Showcase your awards, endorsements, certifications, quality scores, and industry affiliations. Make your website secure and clearly display safety seals. This builds user trust so they’re comfortable handing out their credit card and personal information.

11.) Target Abandoning Users

No matter how hard you try, users may still want to leave your website. It’s not always your fault. Sometimes something came up in their world and they simply must leave. You have two choices here: simply let them go, OR convert them into a subscriber. This is an ideal time to use the classic popup right when they’re about to leave your site. Some plugins allow you to track when a user is about to leave your site and show them a targeted message at the precise moment they’re about to x-out of the window/tab. This is a highly effective technique with a proven track record.

Most websites simply ask for a user’s email address. This allows them to stay in contact with the user by sending them relevant offers and eventually converting them into paying customers.

You can also show a last-minute deal with an exit-intent popup.
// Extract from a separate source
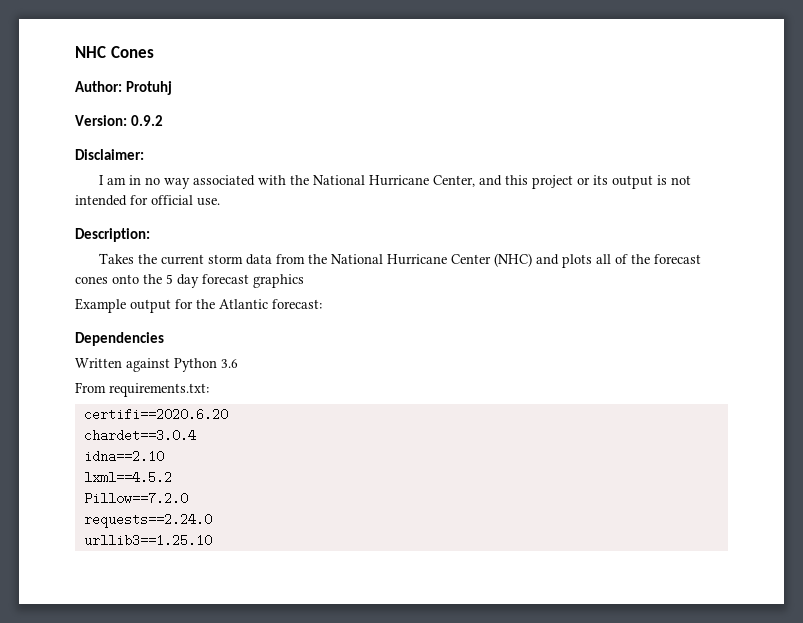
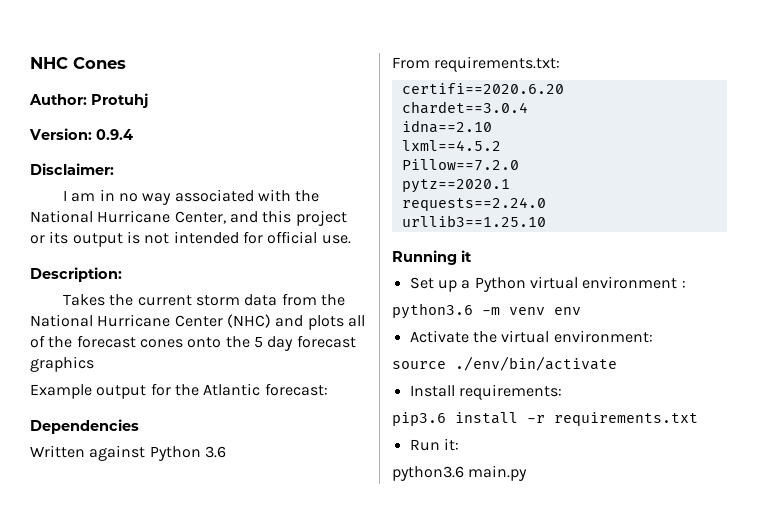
[130,115,163,126] 0.9.2 -> [96,129,133,140] 0.9.4
(188, 498) none -> [401,179,510,193] // pytz==2020.1
(212, 540) none -> [392,250,472,265] [409,276,686,292] [392,303,581,319] [409,330,653,343] [392,356,617,371] [409,384,562,400] [392,412,698,426] [409,438,459,451] [392,465,528,481] // Running it // Set up a Python virtual environment : // python3.6 -m venv env // Activate the virtual environment: // source ./env/bin/activate // Install requirements: // pip3.6 install -r requirements.txt // Run it: // python3.6 main.py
Combining an exit offer with a subscription form gives your visitors the chance to stay in touch.

12.) Target Engaged Users

Many times your engaged users can also bounce without taking any action. This is common for visitors viewing blog posts and other resources. It’s totally normal for a visitor to view your article, get what they wanted, and then leave.

However, this doesn’t help your conversion rate. In this case, pique your visitor’s interest with an awe-inspiring offer.

For instance, if a user lands on a blog post about digital marketing terms, then your offer needs to involve a way for the user to learn about said terms instead of increasing inbound traffic.